Assignment: Having found the line that holds "- reloaderoo -- node build/index.js", give that line and all lines after it again, word for word, through the end of the data below.

[Content revision data]
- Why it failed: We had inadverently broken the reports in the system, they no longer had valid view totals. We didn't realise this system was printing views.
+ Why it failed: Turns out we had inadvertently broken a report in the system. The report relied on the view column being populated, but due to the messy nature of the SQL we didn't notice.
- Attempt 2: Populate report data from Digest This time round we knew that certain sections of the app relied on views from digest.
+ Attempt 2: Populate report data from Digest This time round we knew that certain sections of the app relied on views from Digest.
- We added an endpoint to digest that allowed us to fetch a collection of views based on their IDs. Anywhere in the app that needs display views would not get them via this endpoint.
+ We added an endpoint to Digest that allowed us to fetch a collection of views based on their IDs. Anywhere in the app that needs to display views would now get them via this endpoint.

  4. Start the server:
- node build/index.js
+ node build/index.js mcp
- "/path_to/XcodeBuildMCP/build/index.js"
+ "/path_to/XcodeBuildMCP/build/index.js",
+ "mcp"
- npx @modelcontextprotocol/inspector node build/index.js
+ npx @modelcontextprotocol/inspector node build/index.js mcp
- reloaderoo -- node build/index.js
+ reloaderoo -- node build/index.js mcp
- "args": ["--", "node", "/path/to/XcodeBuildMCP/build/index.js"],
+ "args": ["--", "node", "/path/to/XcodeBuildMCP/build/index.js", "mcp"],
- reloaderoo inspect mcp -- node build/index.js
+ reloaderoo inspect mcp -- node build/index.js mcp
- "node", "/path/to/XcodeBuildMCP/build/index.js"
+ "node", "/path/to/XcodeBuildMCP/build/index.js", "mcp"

Answer space:
- reloaderoo -- node build/index.js
+ reloaderoo -- node build/index.js mcp
- "args": ["--", "node", "/path/to/XcodeBuildMCP/build/index.js"],
+ "args": ["--", "node", "/path/to/XcodeBuildMCP/build/index.js", "mcp"],
- reloaderoo inspect mcp -- node build/index.js
+ reloaderoo inspect mcp -- node build/index.js mcp
- "node", "/path/to/XcodeBuildMCP/build/index.js"
+ "node", "/path/to/XcodeBuildMCP/build/index.js", "mcp"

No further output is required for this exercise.